= DATASET EXCERPTS =
##############################
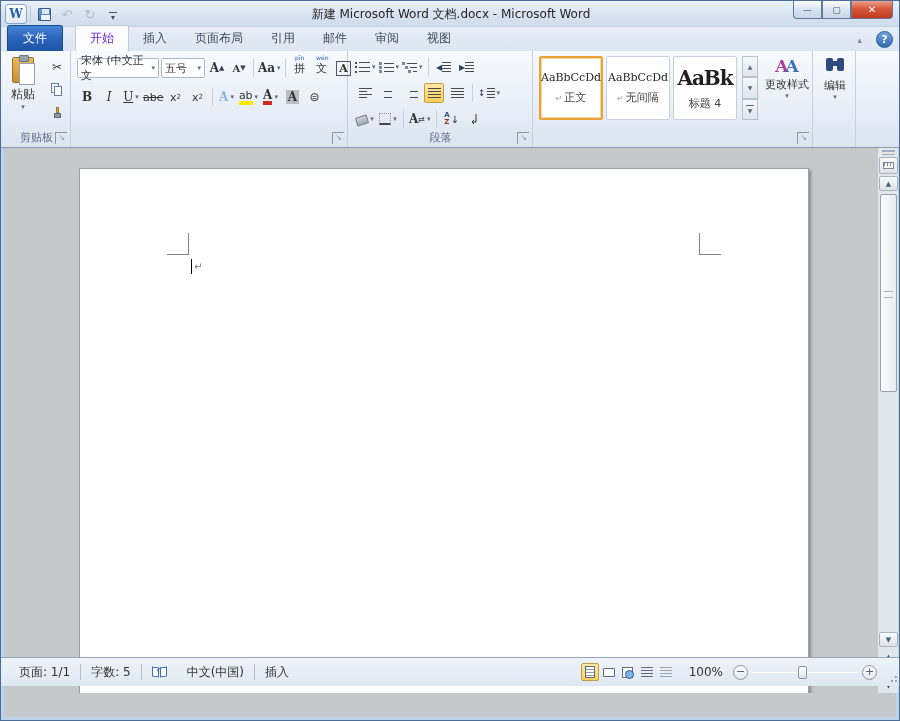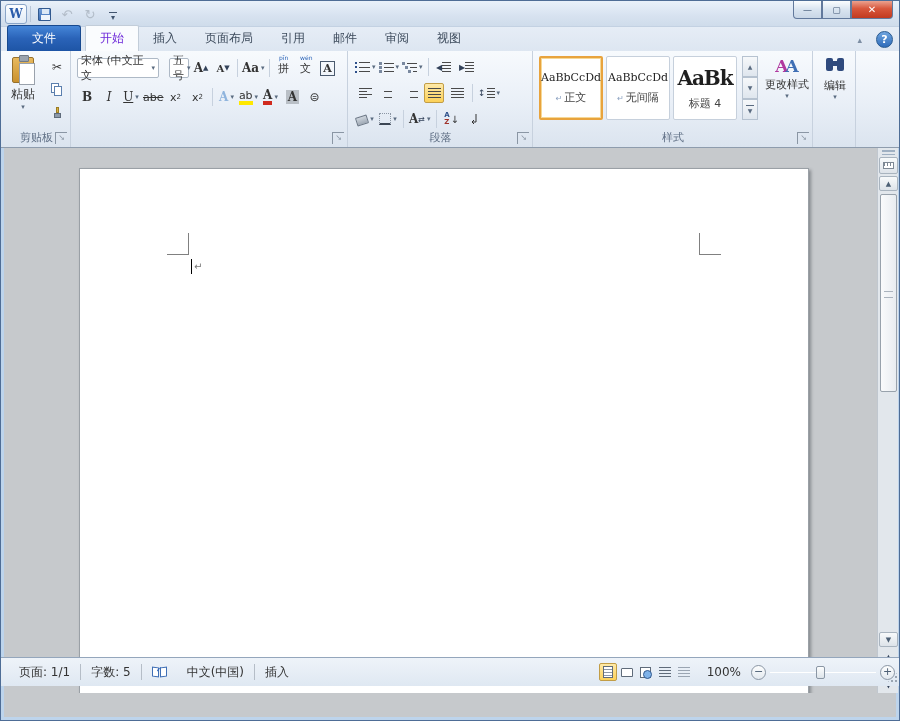--- a/index.html
+++ b/index.html
@@ -276,6 +276,7 @@
           <span>▾</span>
         </div>
     </div>
+    <div class="title-text">新建 Microsoft Word 文档.docx - Microsoft Word</div>
     <div class="winbtns">
       <div class="winbtn">—</div>
       <div class="winbtn">▢</div>

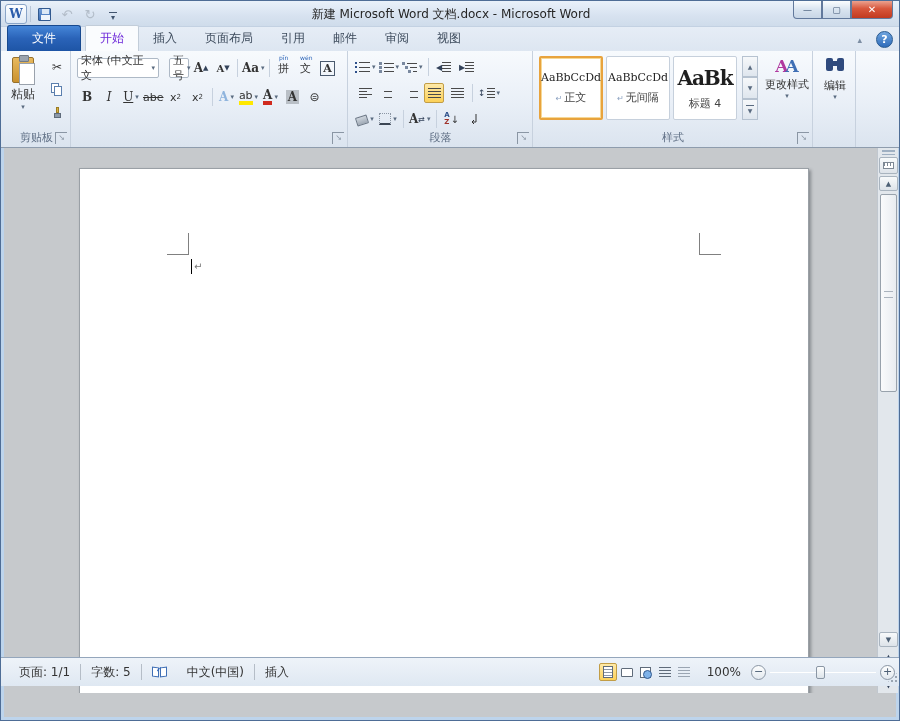--- a/index.html
+++ b/index.html
@@ -56,7 +56,7 @@
   .tab{ padding:4px 14px 4px; font-size:12px; color:#3d4b5c; }
   .tab.file{
     background:linear-gradient(#4586d8,#2a63b8 50%,#1e55a6);
-    color:#fff; border-radius:3px 3px 0 0; margin-right:4px; padding:4px 24px;
+    color:#fff; border-radius:3px 3px 0 0; margin-right:12px; padding:4px 15px;
     border:1px solid #17498f; border-bottom:none;
   }
   .tab.active{

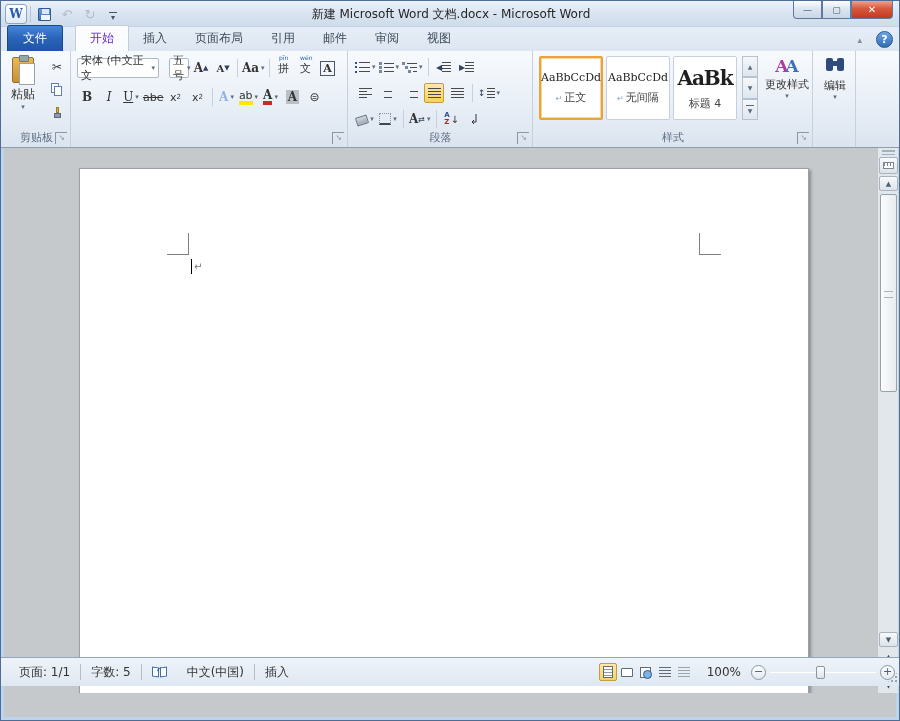--- a/index.html
+++ b/index.html
@@ -334,7 +334,7 @@
           <span>宋体 (中文正文</span>
             <span class="dd">▾</span>
         </div>
-        <div class="combo" style="width:20px;margin-left:8px;">
+        <div class="combo" style="width:44px;">
           <span>五号</span>
             <span class="dd">▾</span>
         </div>

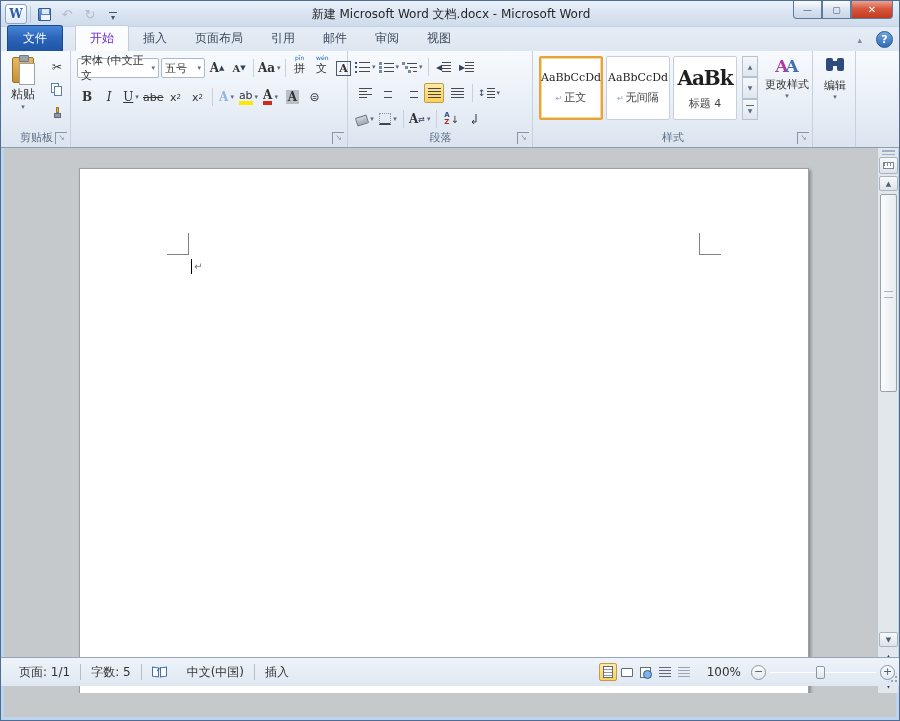--- a/index.html
+++ b/index.html
@@ -589,7 +589,6 @@
         <div class="cs-label">更改样式</div>
         <div class="paste-dd">▾</div>
       </div>
-      <div class="glabel">样式</div>
       <div class="dlauncher">↘</div>
     </div>
 

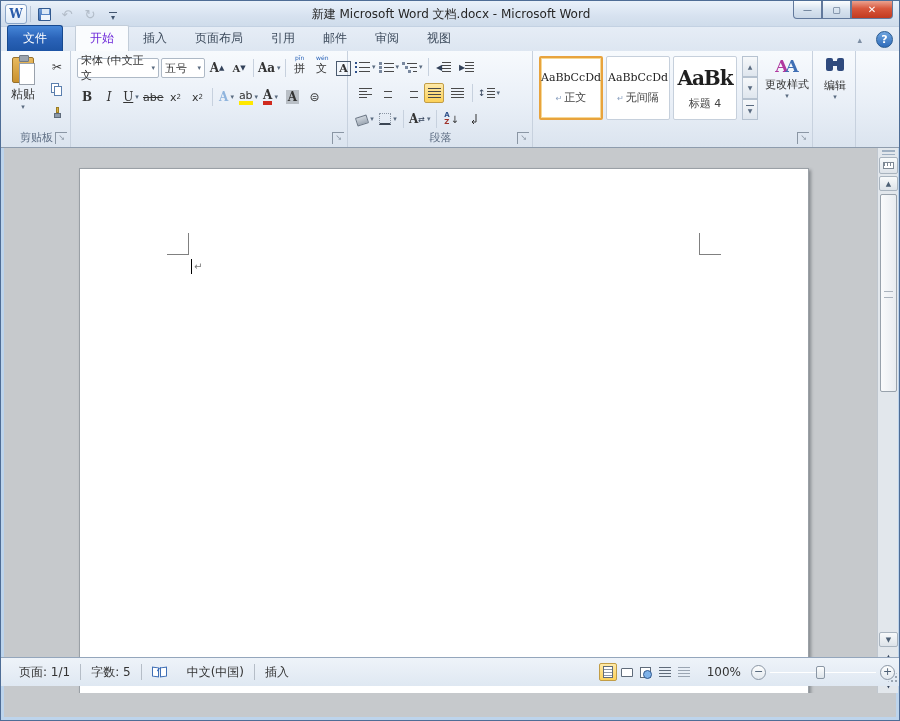--- a/index.html
+++ b/index.html
@@ -230,7 +230,7 @@
   .book-ico i:first-child{ left:0; transform:skewY(8deg); }
   .book-ico i:last-child{ right:0; transform:skewY(-8deg); }
   .book-ico:after{ content:"✓"; position:absolute; left:4px; top:-2px; font-size:8px; color:#2a63b8; }
-  .sb-right{ margin-left:auto; display:flex; align-items:center; padding-right:6px; gap:4px; }
+  .sb-right{ margin-left:auto; display:flex; align-items:center; padding-right:24px; gap:4px; }
   .viewbtns{ display:flex; align-items:center; gap:1px; margin-right:8px; }
   .viewbtn{ width:18px; height:18px; display:flex; align-items:center; justify-content:center; border-radius:2px; border:1px solid transparent; }
   .viewbtn.active{ background:linear-gradient(#fee9a8,#fcd159); border:1px solid #c29d46; }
##############################
= WORK TO COMPLETE =
Please return only the lines from the one with "display:flex; align-items:center; padding-right:24px;" through the end of the listing, each exactly as written, first and last included.

= SOLUTION TO THIS PROBLEM =
+  .sb-right{ margin-left:auto; display:flex; align-items:center; padding-right:24px; gap:4px; }
   .viewbtns{ display:flex; align-items:center; gap:1px; margin-right:8px; }
   .viewbtn{ width:18px; height:18px; display:flex; align-items:center; justify-content:center; border-radius:2px; border:1px solid transparent; }
   .viewbtn.active{ background:linear-gradient(#fee9a8,#fcd159); border:1px solid #c29d46; }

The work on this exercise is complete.